_Task instructions_
Transcribe everything in the listing below exactly, except the pictures.
----
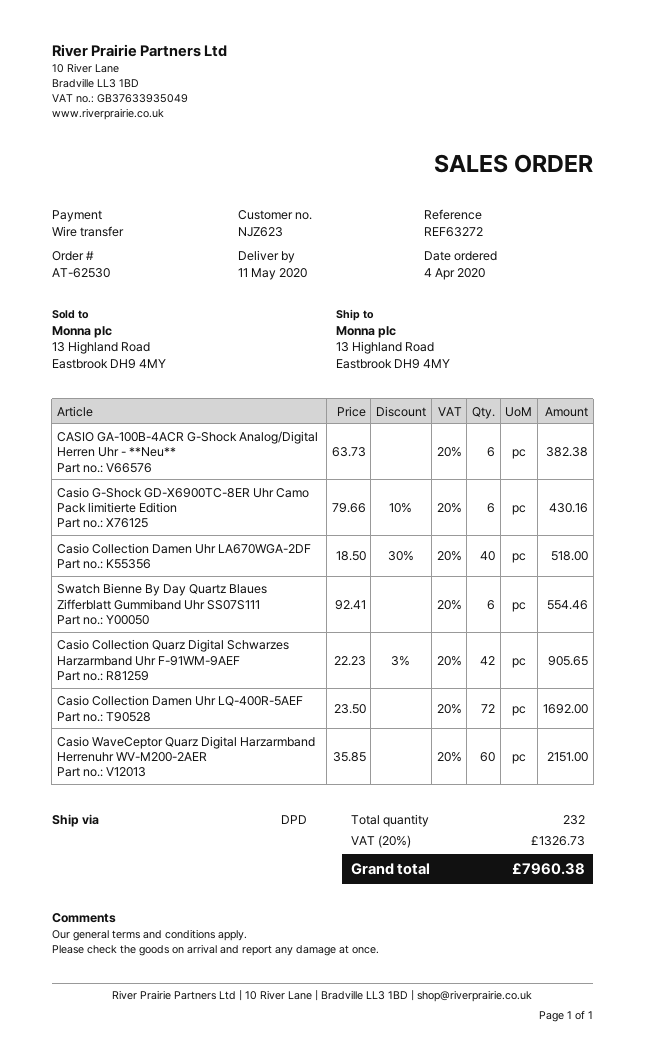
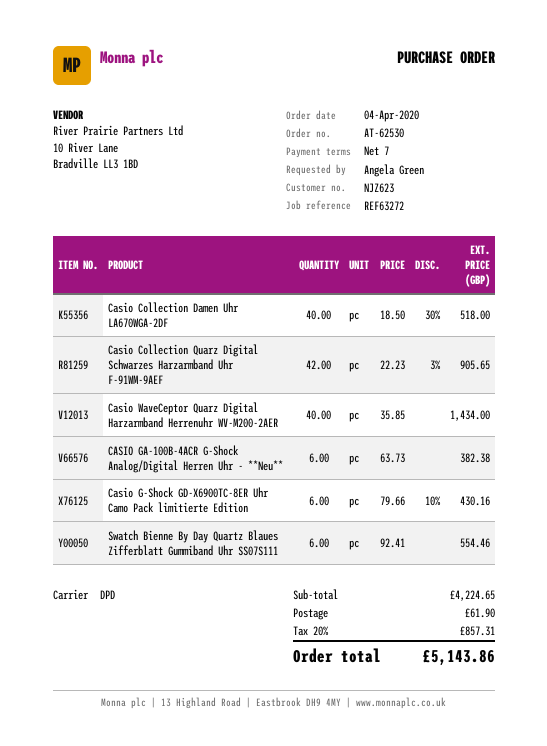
Casio Collection Damen Uhr LQ-400R-5AEF: 72 x 23.50 = 1692.00 -> none
Casio WaveCeptor Quarz Digital Harzarmband Herrenuhr WV-M200-2AER: 60 x 35.85 = 2151.00 -> 40 x 35.85 = 1434.00
shipping: none -> 61.90
tax: 20% = 1326.73 -> 20% = 857.31
total: 7960.38 -> 5143.86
----
_Solved problem_
Casio Collection Damen Uhr LQ-400R-5AEF: 72 x 23.50 = 1692.00 -> none
Casio WaveCeptor Quarz Digital Harzarmband Herrenuhr WV-M200-2AER: 60 x 35.85 = 2151.00 -> 40 x 35.85 = 1434.00
shipping: none -> 61.90
tax: 20% = 1326.73 -> 20% = 857.31
total: 7960.38 -> 5143.86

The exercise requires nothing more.